パネリスト
- 曽山哲人氏(株式会社サイバーエージェント 常務執行役員 CHO)
- 中根弓佳氏(サイボウズ株式会社 執行役員 人事本部長兼法務統制本部長)
モデレーター
- 曽和利光氏(株式会社人材研究所 代表取締役社長)
緊急事態宣言下の混乱で学んだこと
曽和利光氏(以下、曽和):まず最初に、新型コロナでどんな問題に直面し、どんな危機意識を持ったかから話を聞かせてもらえますか。
曽山哲人氏(以下、曽山):みんなが集まることを大事にしている会社なので、いつリモート(ワーク)に切り替えるかについてはギリギリまで議論しました。全社リモートに切り替えたのが3月30日のことでしたから、4月に入社した新入社員が最も影響を受けました。自宅にPCがない人もいるので、新卒研修の最初は暫定的にスマートフォンだけでできるワークをやりました。「みんなと会いたい」と思っている社員のリアルと感染させてはいけないというリアルのせめぎ合いでしたね。
中根弓佳氏(以下、中根):サイボウズの場合、最初に異変を感知したのが中国・上海のメンバーでした。日本で社内の雰囲気が変わったのが2月頃です。以前から仕事に集中するための前提として「安心安全」を重視してきましたが、2月末からリモートを基本にしたことで安心安全は担保されたものの、今度は「サボっていると思われているのではないか?」と不安になる社員が出てきたのです。幼保等の施設の休所や休校等あり、業務を行うだけでなく生活の負担に変化があるメンバーもいました。そこで「必要ならば家事や子供の世話をしていい。それで仕事をサボっているとは思わない」というメッセージを打ち出しました。その結果、みんなが自分の状況を正直に話していいという共通認識が生まれたと思います。リモートでは見えないからこそ、公明正大であることが重要です。

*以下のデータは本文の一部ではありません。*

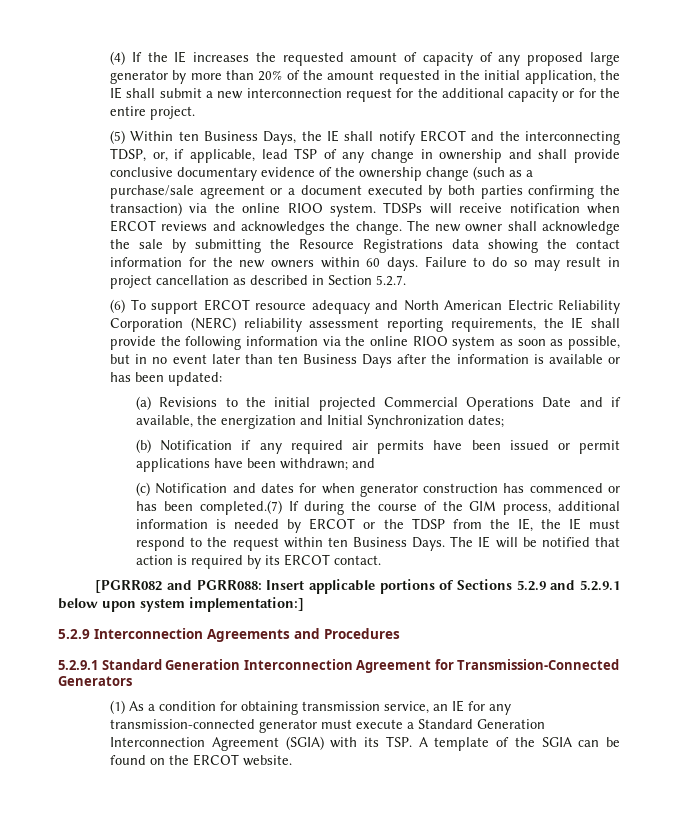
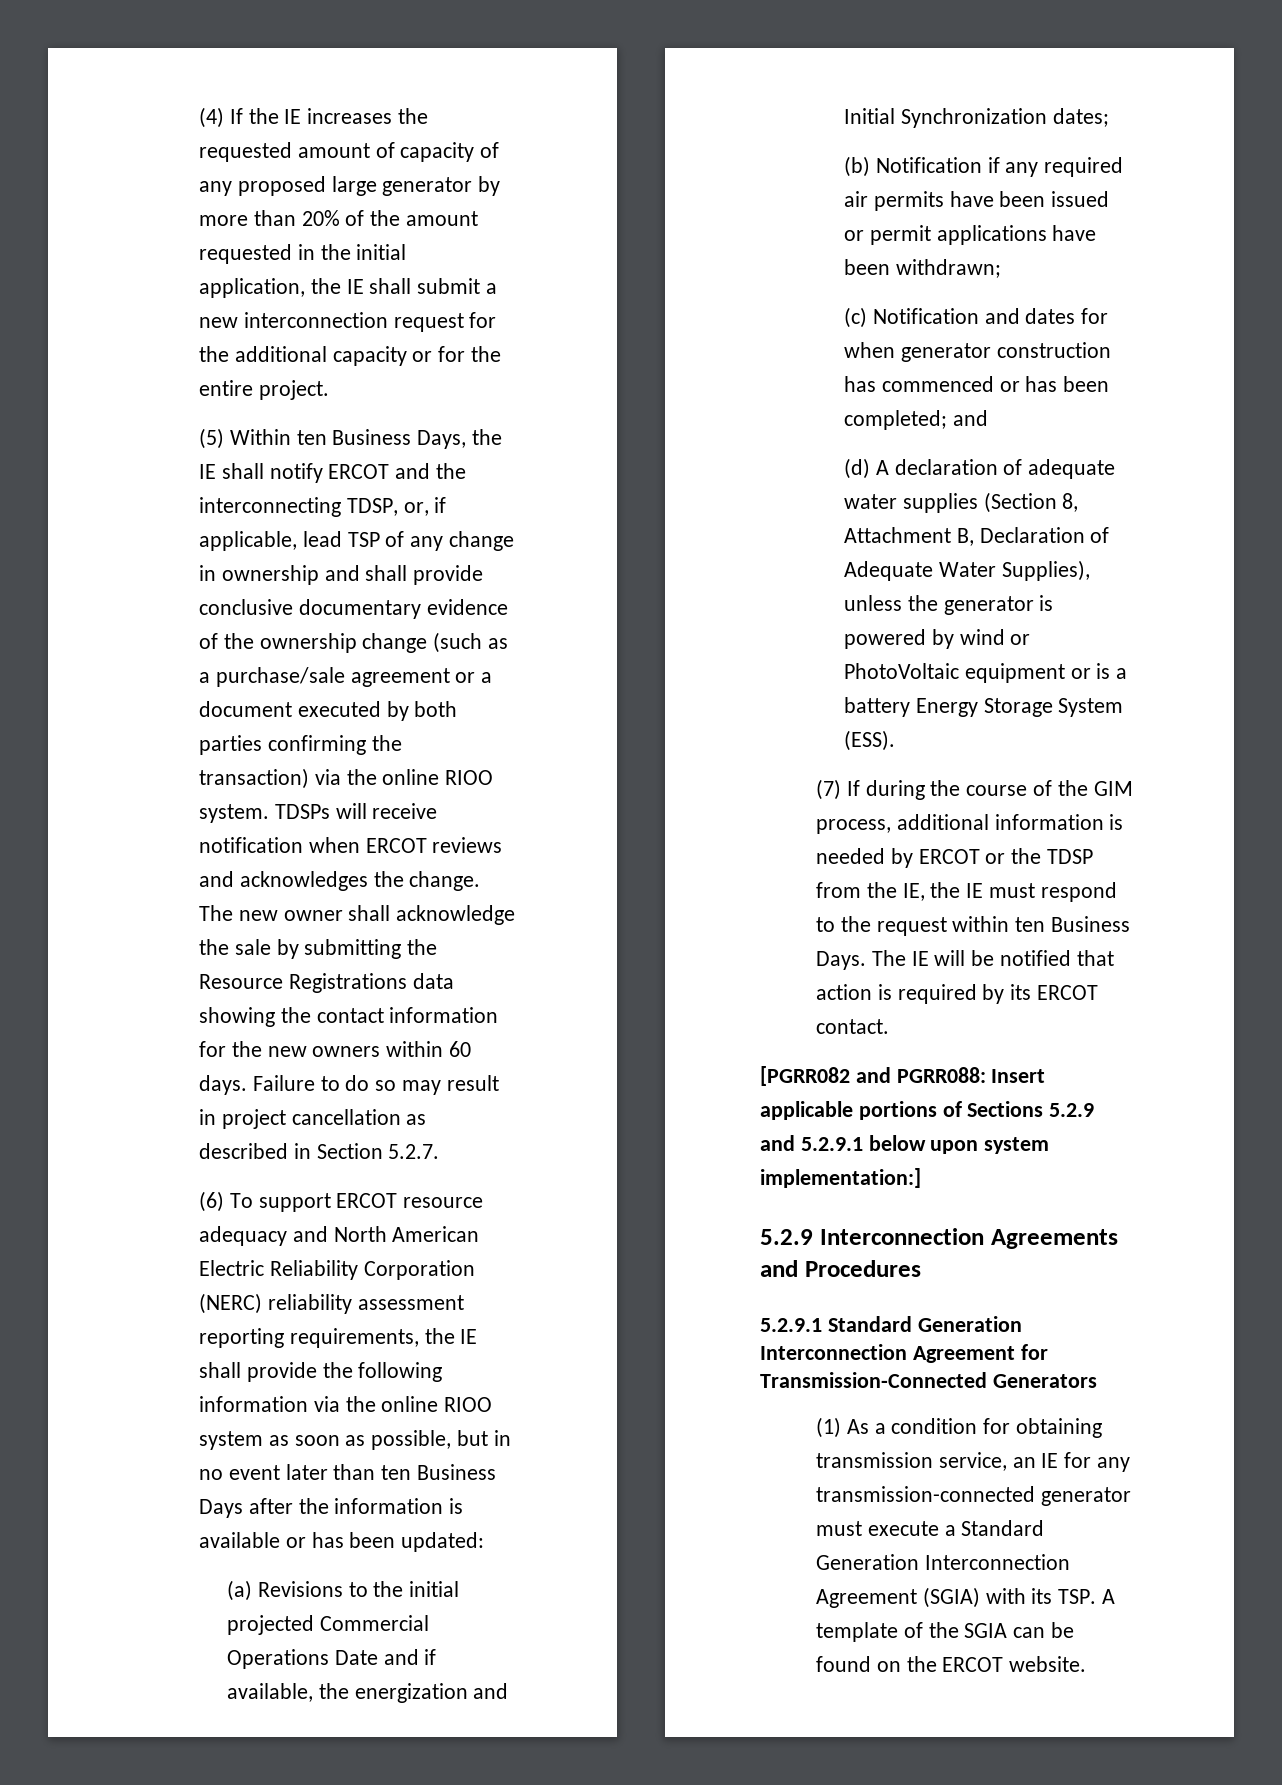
- (b) Notification if any required air permits have been issued or permit applications have been withdrawn; and
+ (b) Notification if any required air permits have been issued or permit applications have been withdrawn;
- (c) Notification and dates for when generator construction has commenced or has been completed.(7) If during the course of the GIM process, additional information is needed by ERCOT or the TDSP from the IE, the IE must respond to the request within ten Business Days.
+ (c) Notification and dates for when generator construction has commenced or has been completed; and
+ (d) A declaration of adequate water supplies (Section 8, Attachment B, Declaration of Adequate Water Supplies), unless the generator is powered by wind or PhotoVoltaic equipment or is a battery Energy Storage System (ESS).
+ (7) If during the course of the GIM process, additional information is needed by ERCOT or the TDSP from the IE, the IE must respond to the request within ten Business Days.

曽和:その後、緊急事態宣言が解除されて以降、より多くの問題に直面した企業もあったのではないかと思います。元に戻すときにどうするかは自由です。サイバーエージェントさんのように集まることを重視している会社は、合意形成が大変だったのではありませんか。
曽山:感染予防のために全員リモートに移行したわけですが、リモートでもできるという経験ができました。では、サイバーエージェントらしくどうするか。それを決めるために役員全員で合宿をしたのです。そのとき、「僕らは集まることで熱量を作ることができ、それが競争力の源になる。それを大事にしよう」と決めました。
そもそも、感染予防と生産性を上げるためのリモートワークは違うと思います。今回の経験から学んだのは、リモートにも良い点があることでした。今(2020年10月当時)は月・木がリモート勤務の「リモデイ」で、火・水・金は出社という運用をしています。また、ご家族のサポートが必要な人や遠距離通勤の人など感染リスクを下げたい人は、申請をすれば出社日でもリモート勤務が可能です。
中根:感染拡大時の対応として、4段階の緊急度に応じた行動方針を決めました。通常時がゼロで、国と地方自治体の方針を見ながら緊急度を判定し、きめ細かく対応するようにしています。具体的には、今はこれがベストだと思っていることを決めたら早めにそれを出す。正解は誰にもわかりません。状況が変わったら見直しますが、できるだけ情報を早く出すことを心がけています。
以前からグループウェアを作っている会社としても、私たちは情報の透明性が大事だとずっと言ってきました。仕組みの定着と意識が根付き始めた頃から一気にみんなが情報を公開し始め、社内のグループウェアの書き込み数は以前の5倍に増えたのです。もちろん中には仕事以外の書き込みもありますが、積極的に情報を公開して自分のことを分かってもらおう。仲間のことを知ろうという意識が高まったと考えています。